- INSTRUCTIONS TO FOLLOW: Output the data below exactly, images excluded.

- DATA EXTRACT:

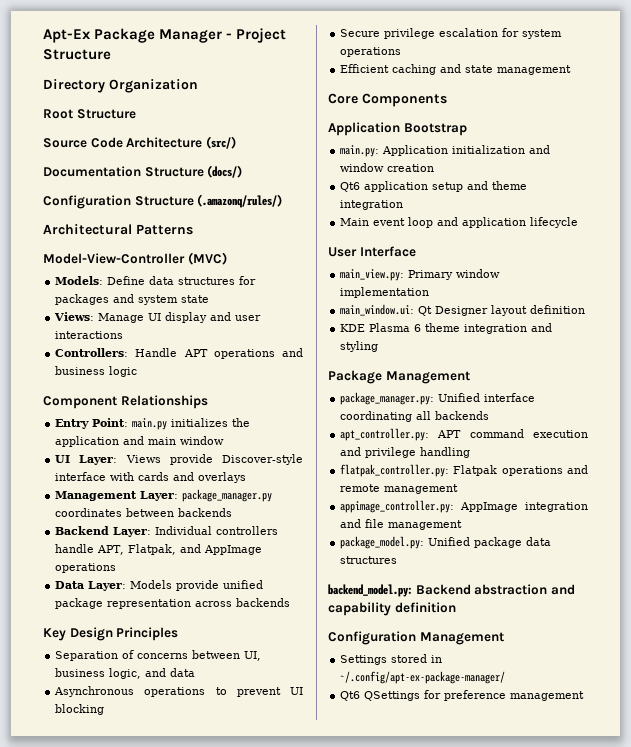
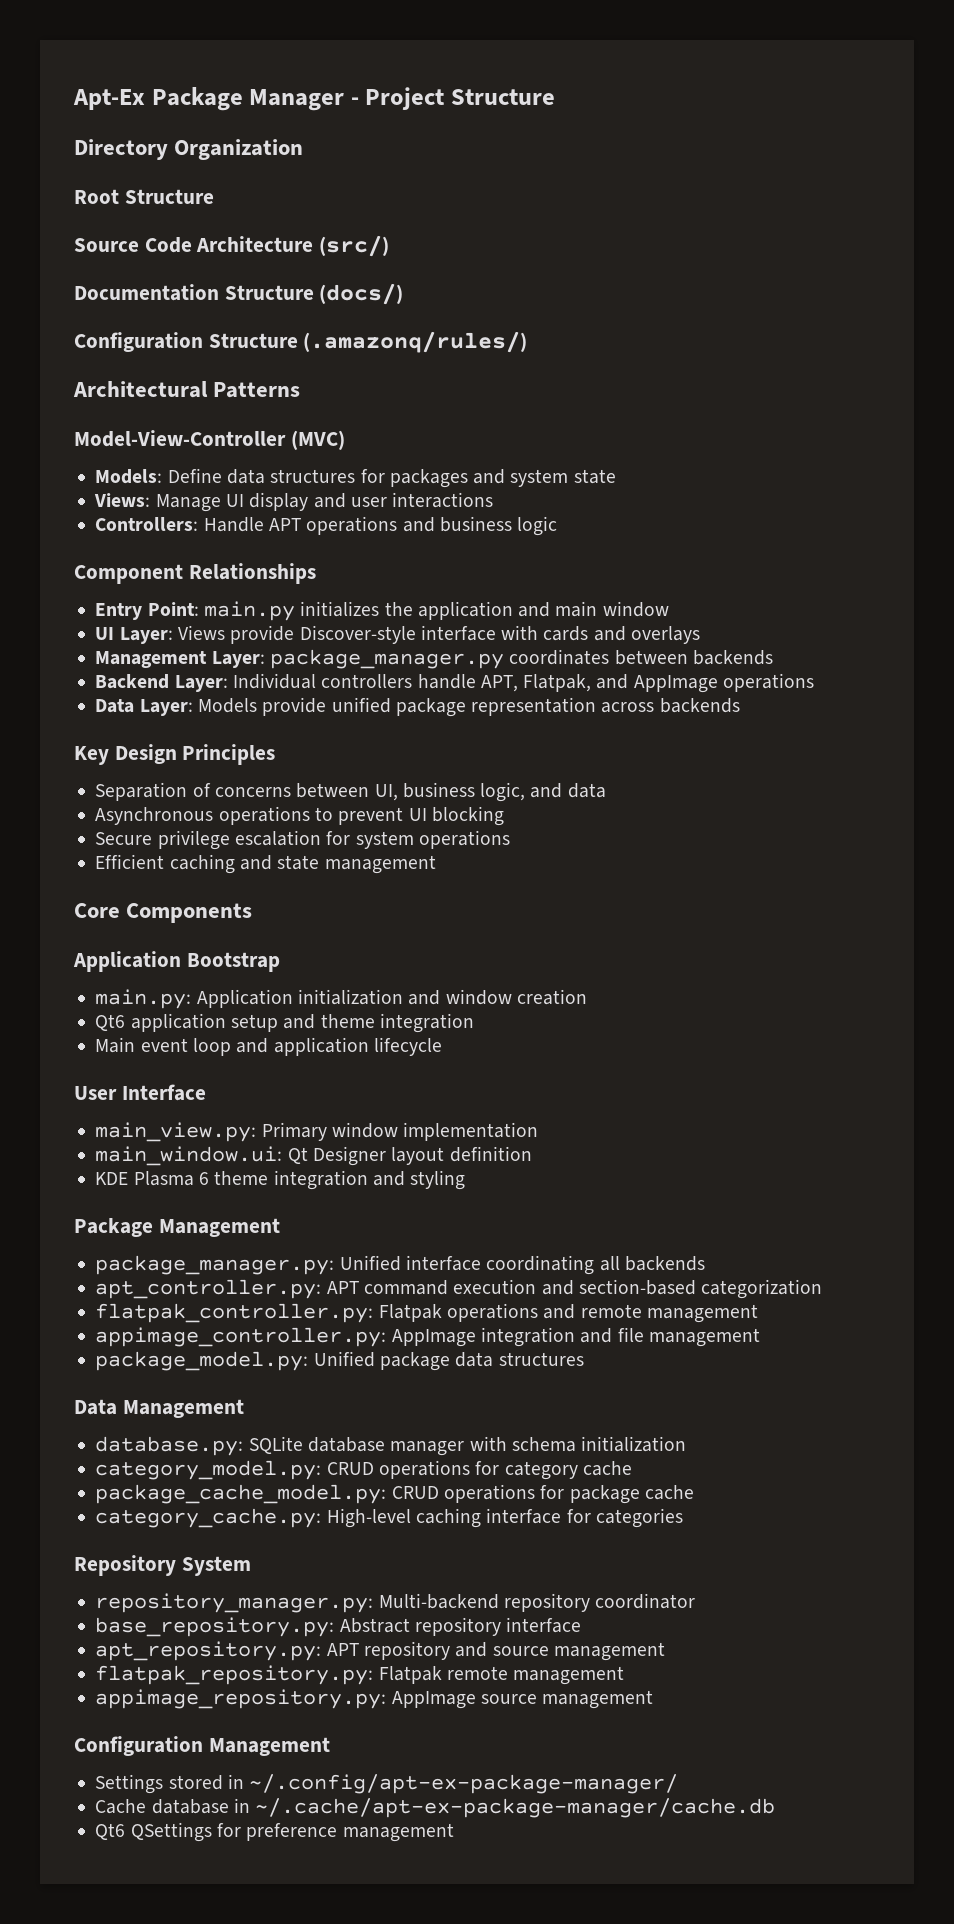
- apt_controller.py: APT command execution and privilege handling
+ apt_controller.py: APT command execution and section-based categorization
- backend_model.py: Backend abstraction and capability definition
+ Data Management
+ database.py: SQLite database manager with schema initialization
+ category_model.py: CRUD operations for category cache
+ package_cache_model.py: CRUD operations for package cache
+ category_cache.py: High-level caching interface for categories
+ Repository System
+ repository_manager.py: Multi-backend repository coordinator
+ base_repository.py: Abstract repository interface
+ apt_repository.py: APT repository and source management
+ flatpak_repository.py: Flatpak remote management
+ appimage_repository.py: AppImage source management
+ Cache database in ~/.cache/apt-ex-package-manager/cache.db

- WRITTEN RESPONSE:
- apt_controller.py: APT command execution and privilege handling
+ apt_controller.py: APT command execution and section-based categorization
- backend_model.py: Backend abstraction and capability definition
+ Data Management
+ database.py: SQLite database manager with schema initialization
+ category_model.py: CRUD operations for category cache
+ package_cache_model.py: CRUD operations for package cache
+ category_cache.py: High-level caching interface for categories
+ Repository System
+ repository_manager.py: Multi-backend repository coordinator
+ base_repository.py: Abstract repository interface
+ apt_repository.py: APT repository and source management
+ flatpak_repository.py: Flatpak remote management
+ appimage_repository.py: AppImage source management
+ Cache database in ~/.cache/apt-ex-package-manager/cache.db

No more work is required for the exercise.